__SOURCE DATA__.
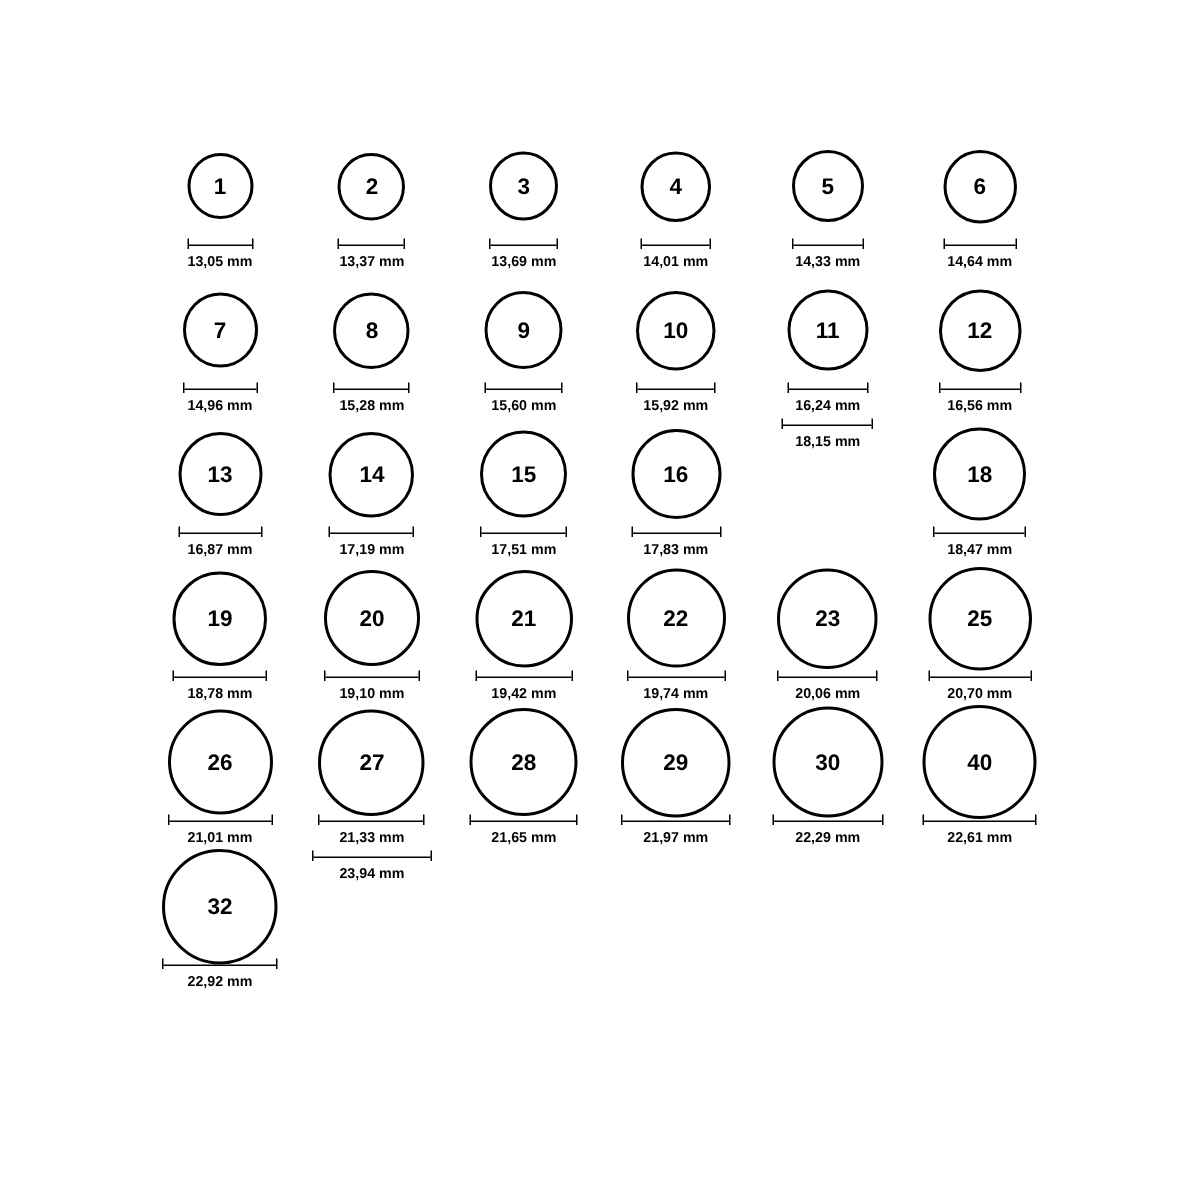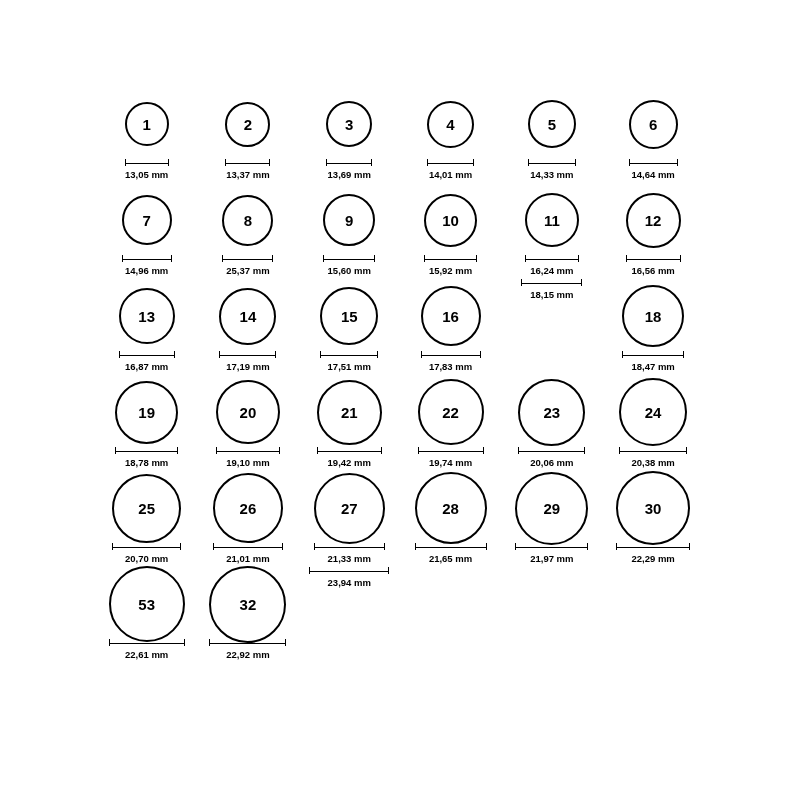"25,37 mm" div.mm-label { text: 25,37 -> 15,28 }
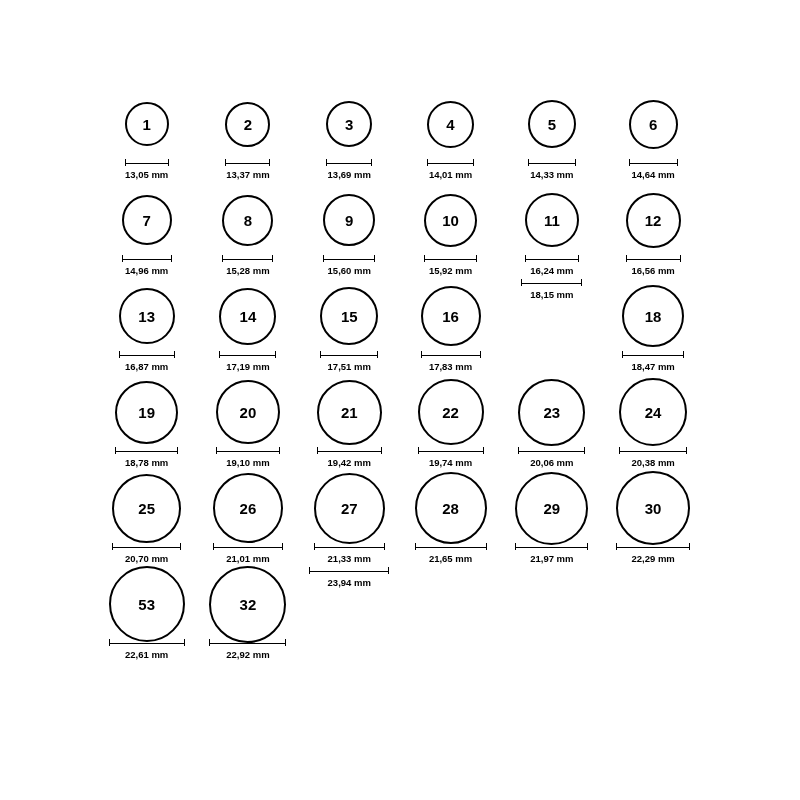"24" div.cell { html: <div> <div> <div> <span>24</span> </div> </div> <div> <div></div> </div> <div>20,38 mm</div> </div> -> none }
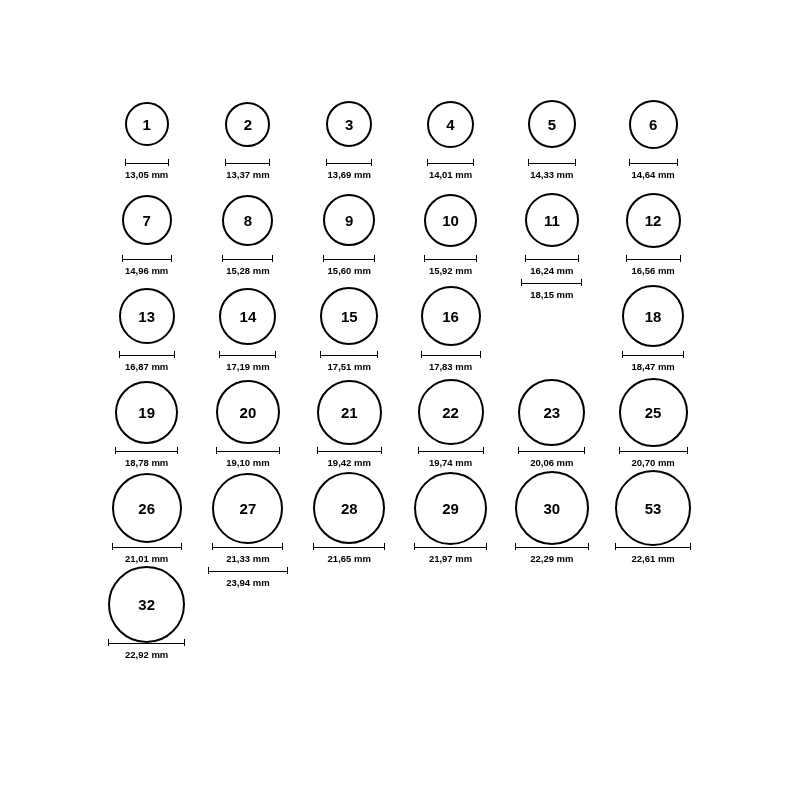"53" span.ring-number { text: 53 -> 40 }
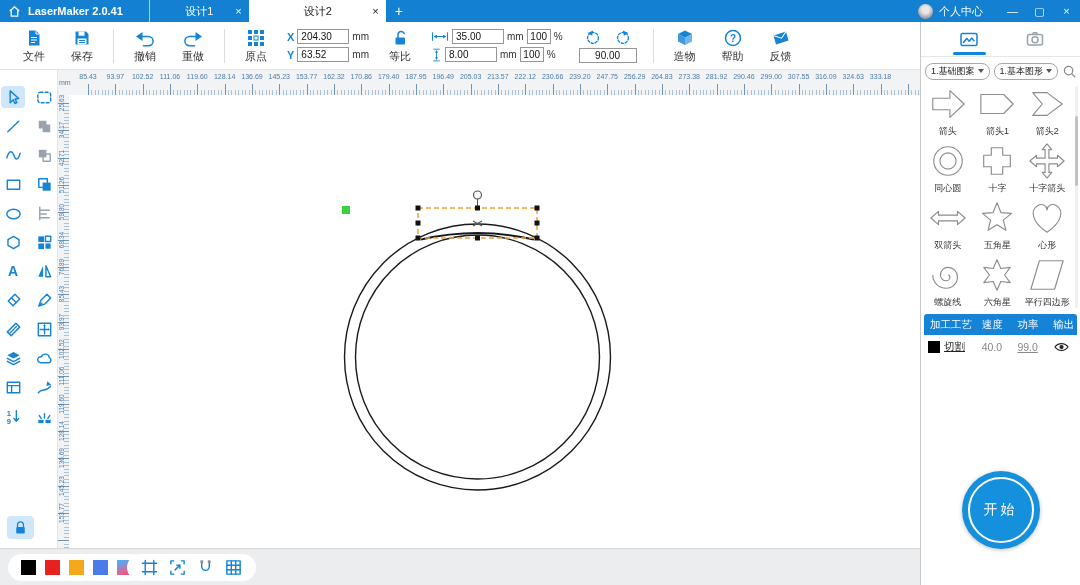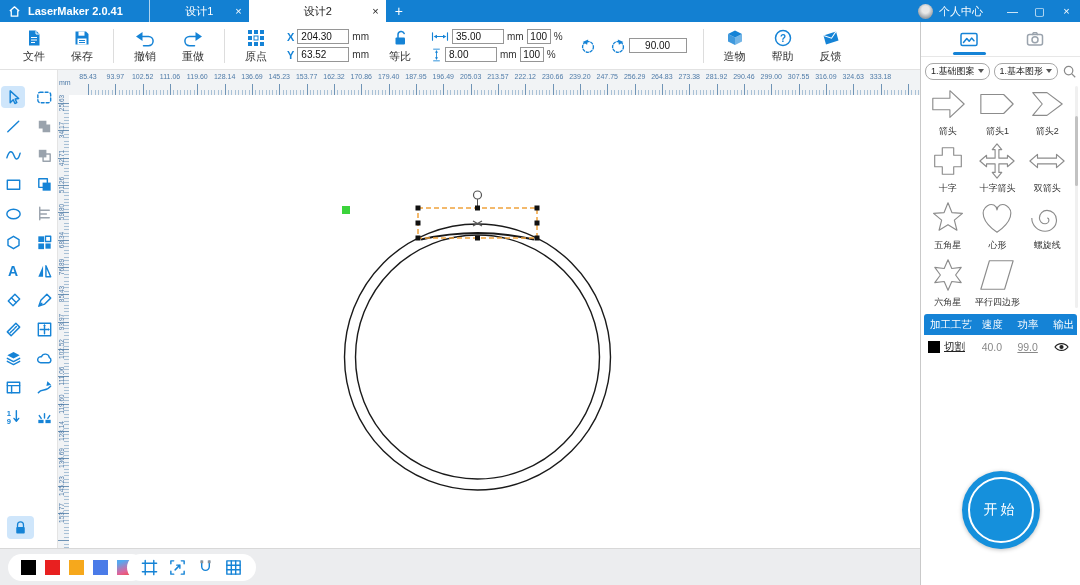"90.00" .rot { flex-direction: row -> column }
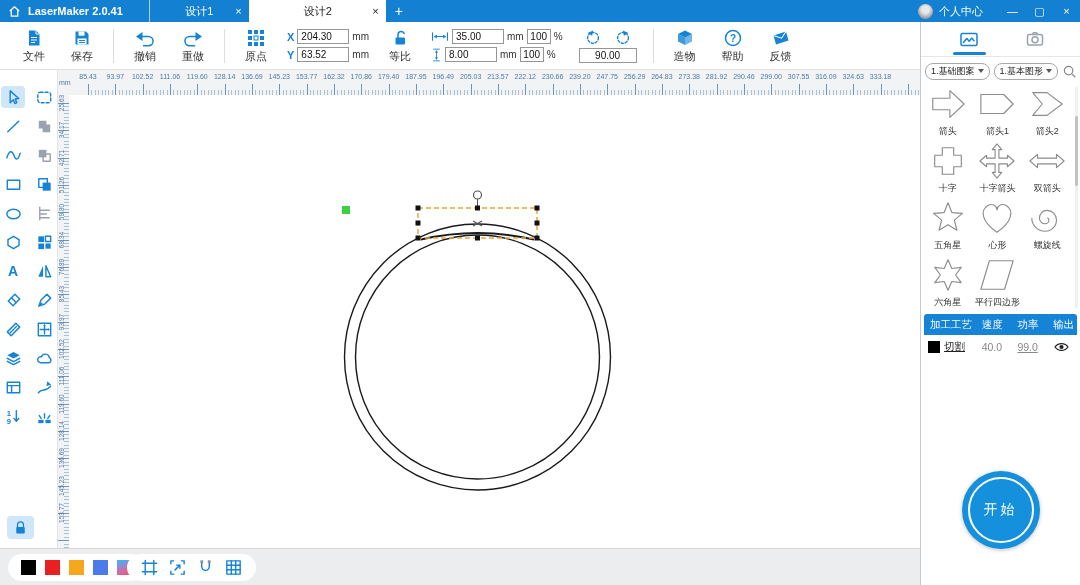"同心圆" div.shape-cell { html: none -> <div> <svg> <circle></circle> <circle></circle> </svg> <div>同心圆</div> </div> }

__WORK TO COMPLETE__.
Transcribe all the records above word for word, without their images.

__THE ANSWER__.
"25,37 mm" div.mm-label { text: 25,37 -> 15,28 }
"24" div.cell { html: <div> <div> <div> <span>24</span> </div> </div> <div> <div></div> </div> <div>20,38 mm</div> </div> -> none }
"53" span.ring-number { text: 53 -> 40 }
"90.00" .rot { flex-direction: row -> column }
"同心圆" div.shape-cell { html: none -> <div> <svg> <circle></circle> <circle></circle> </svg> <div>同心圆</div> </div> }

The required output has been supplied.